WhatsApp is owned by Facebook and currently has 1.5 billion users.
One of the most controversial aspects of this app is it markets itself as one of the most secure communication apps around.
Is it secure though? They claim their end-to-end encryption makes it an incredibly powerful application.
Hackers were able to remotely download surveillance software on victims' devices which allowed them to access the microphone, camera and more.
It involved attackers using the voice calling function to ring a target's device.
Even if the call was not picked up, the surveillance software could be installed.
This exploit had been around for a dangerous amount of time as the WhatsApp team themselves claim they discovered it first in early May.
Apparently, the information was shared with specifically chosen human rights groups and security vendors including the US Department of Justice.
The company described the flaw as "A buffer overflow vulnerability in WhatsApp's VOIP" (voice over internet protocol).
Prof Alan Woodward from the University of Surrey explained it as the following: "A buffer overflow is where a program runs into memory it should not have access to. It overflows the memory it should have and hence has access to memory in which malicious code can potentially be run."
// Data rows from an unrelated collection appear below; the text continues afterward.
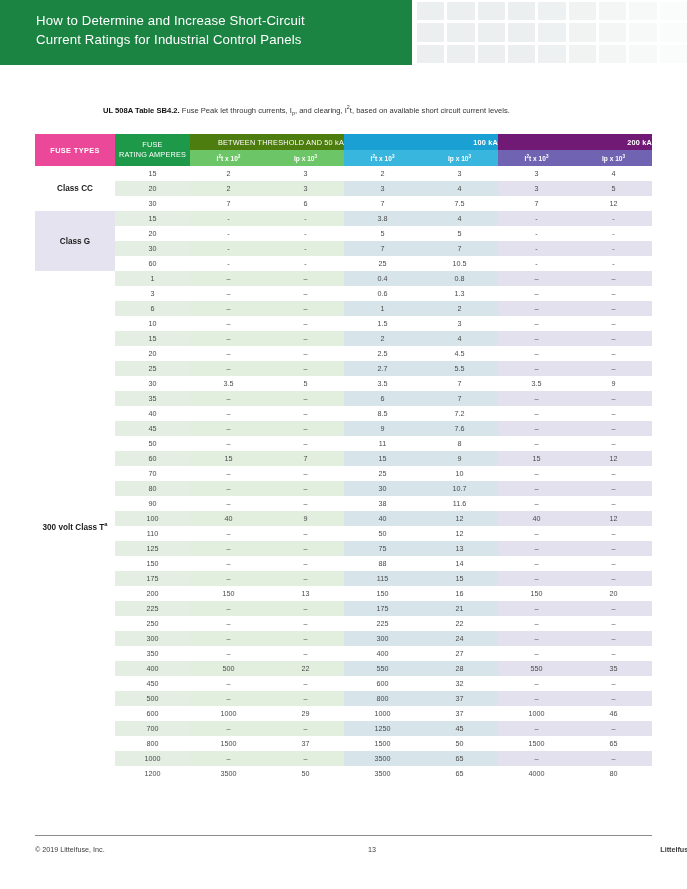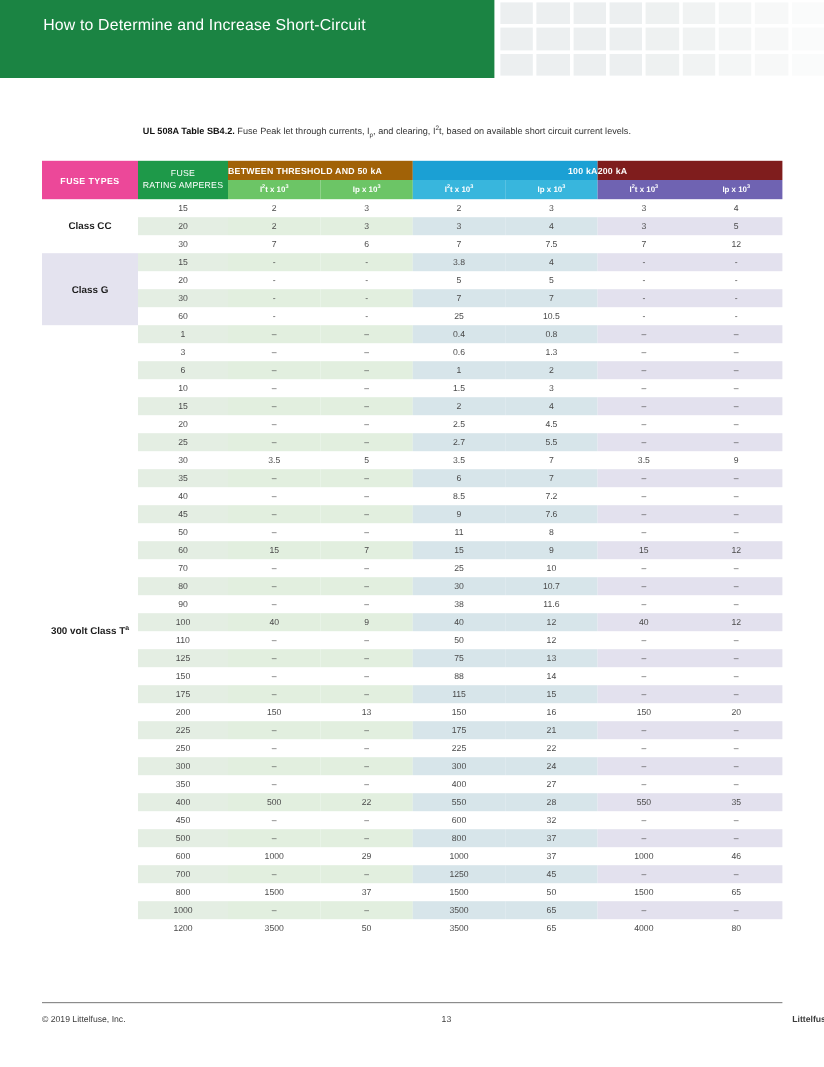--- a/index.html
+++ b/index.html
@@ -65,21 +65,21 @@
   
   #caption {
     position: absolute;
     left: 103px;
     top: 102px;
     width: 560px;
     font-size: 7.6px;
     line-height: 11px;
     color: #333333;
   }
-  #caption .cap-strong { font-weight: bold; color: #111111; margin-left: 16px; }
+  #caption .cap-strong { font-weight: bold; color: #111111; }
   sup, sub { font-size: 70%; }
 
   
   #fuse-table {
     position: absolute;
     left: 35px;
     top: 134px;
     width: 617px;
     border-collapse: collapse;
     table-layout: fixed;
@@ -107,46 +107,46 @@
     font-size: 7.3px;
     font-weight: normal;
     letter-spacing: .2px;
     text-align: center;
     vertical-align: middle;
     line-height: 10px;
     height: 32px;
     border-left: 2px solid #ffffff;
   }
   .h-grp-green {
-    background: #a16207;
+    background: #4d7c0f;
     color: #ffffff;
     font-size: 7.3px;
-    font-weight: bold;
+    font-weight: normal;
     letter-spacing: .2px;
-    text-align: left;
+    text-align: right;
     height: 15px;
     border-left: 2px solid #ffffff;
   }
   .h-grp-blue {
     background: #1ba0d4;
     color: #ffffff;
     font-size: 7.3px;
     font-weight: bold;
     letter-spacing: .2px;
     text-align: right;
     height: 15px;
     border-left: 2px solid #ffffff;
   }
   .h-grp-purple {
-    background: #7f1d1d;
+    background: #701a75;
     color: #ffffff;
     font-size: 7.3px;
     font-weight: bold;
     letter-spacing: .2px;
-    text-align: left;
+    text-align: right;
     height: 15px;
     border-left: 2px solid #ffffff;
   }
   .h-sub-green {
     background: #6cc566;
     color: #ffffff;
     font-size: 6.6px;
     font-weight: bold;
     text-align: center;
     height: 15px;
@@ -220,20 +220,21 @@
   #footer .f-mid   { text-align: center; flex: 1; }
   #footer .f-right { text-align: right; flex: 1; font-weight: bold; }
 </style>
 </head>
 <body>
 
 <div id="page-header">
   <div id="header-band"></div>
   <div id="header-title">
     <span>How to Determine and Increase Short-Circuit</span>
+    <span>Current Ratings for Industrial Control Panels</span>
   </div>
   <div id="header-grid">
       <div class="sq"></div>
       <div class="sq"></div>
       <div class="sq"></div>
       <div class="sq"></div>
       <div class="sq"></div>
       <div class="sq"></div>
       <div class="sq"></div>
       <div class="sq"></div>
A large question left is, who was targeted? WhatsApp claimed that only specific people were targeted which may have significant information on their device such as Journalists.
We are unsure of exactly who was targeted as it has currently not been disclosed.
The firm warned all users to update the app in case anything including conversations and more were compromised as they have fixed the issue.
The attackers are referred to as the NSO Group, previously known as "cyber-arms dealers."
NSO's flagship software, Pegasus, has the ability to collect intimate data from a target device, including capturing data through the microphone, camera and gathering location data.
In a statement, the group said: "NSO's technology is licensed to authorized government agencies for the sole purpose of fighting crime and terror.